DRAM Refresh and Scaling Challenges
00:57:08

Another modern challenge, DRAM refresh, is introduced. DRAM cells leak charge, requiring periodic refreshing, which consumes significant energy and degrades performance. As DRAM capacity increases, the percentage of time and energy spent on refreshing becomes unsustainable (e.g., 46% of throughput and 50% of energy for a future 64 GB chip). The underlying cause is manufacturing process variation, leading to a wide distribution of retention times among DRAM cells, but current systems refresh all cells uniformly at the lowest common denominator.

Innovative Solutions for DRAM Refresh
01:11:11

Solutions to the DRAM refresh problem involve exposing retention time information across abstraction layers. By profiling each row's actual retention time and storing this information (e.g., in the memory controller using a Bloom filter), refresh operations can be varied. Weak cells are refreshed more frequently, strong cells less so. This approach can reduce refresh operations by up to 75%, leading to significant power reduction and performance improvement. This again highlights the power of breaking abstraction barriers for more effective system design.

Row Hammer: A DRAM Disturbance Error
01:24:19

The 'Row Hammer' problem is introduced: repeatedly activating and pre-charging a DRAM row (the 'aggressor' row) can cause bit flips in physically adjacent rows (the 'victim' rows). This is a circuit-level disturbance effect exacerbated by aggressive DRAM scaling. It represents a significant reliability and security vulnerability in modern systems. Experimental evidence shows that over 80% of current DRAM chips are susceptible. Solutions range from improving manufacturing processes, using stronger error-correcting codes, or making DRAM controllers more intelligent to proactively fix errors (e.g., probabilistically refreshing adjacent rows).

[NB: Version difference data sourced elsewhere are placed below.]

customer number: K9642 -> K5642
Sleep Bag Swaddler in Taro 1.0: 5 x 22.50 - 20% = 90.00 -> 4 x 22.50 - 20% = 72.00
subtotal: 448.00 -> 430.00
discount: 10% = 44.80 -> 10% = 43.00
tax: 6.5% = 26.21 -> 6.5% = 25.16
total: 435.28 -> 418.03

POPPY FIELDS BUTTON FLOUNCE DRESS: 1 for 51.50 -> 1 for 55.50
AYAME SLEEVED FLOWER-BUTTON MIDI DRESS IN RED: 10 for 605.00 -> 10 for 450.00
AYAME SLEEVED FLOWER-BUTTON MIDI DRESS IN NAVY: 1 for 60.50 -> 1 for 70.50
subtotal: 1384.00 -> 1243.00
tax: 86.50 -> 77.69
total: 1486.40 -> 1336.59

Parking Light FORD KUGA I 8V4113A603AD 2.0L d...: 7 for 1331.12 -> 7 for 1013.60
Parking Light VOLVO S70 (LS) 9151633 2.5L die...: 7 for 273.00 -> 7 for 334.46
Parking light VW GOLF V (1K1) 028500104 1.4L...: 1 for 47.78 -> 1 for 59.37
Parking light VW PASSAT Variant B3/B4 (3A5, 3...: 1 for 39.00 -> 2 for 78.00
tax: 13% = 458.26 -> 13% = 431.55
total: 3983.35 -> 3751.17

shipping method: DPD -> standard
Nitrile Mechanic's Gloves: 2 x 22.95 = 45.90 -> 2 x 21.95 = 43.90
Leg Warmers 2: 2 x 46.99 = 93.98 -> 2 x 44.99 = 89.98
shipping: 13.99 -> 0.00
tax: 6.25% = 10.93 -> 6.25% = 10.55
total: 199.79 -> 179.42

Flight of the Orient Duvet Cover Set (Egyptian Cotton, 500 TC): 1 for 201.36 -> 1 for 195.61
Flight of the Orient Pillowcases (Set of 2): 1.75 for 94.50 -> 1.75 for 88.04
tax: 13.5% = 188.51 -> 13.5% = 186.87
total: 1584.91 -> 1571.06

Course Goals and Logistics
01:37:16

The lecture concludes by reiterating the course goals: understanding how computing platforms work, implementing simple platforms, analyzing design decisions' impact, thinking critically and broadly across abstraction levels, and making informed trade-offs. Logistical details are provided, including professor and TA introductions, communication channels (Piazza, email), course website resources, attendance recommendations, recitation sessions, and academic integrity policies. The grading scheme, homework assignments (including a mandatory 'Homework Zero' and initial reading summaries), and lab expectations (eight labs, starting with a MIPS simulator) are also outlined.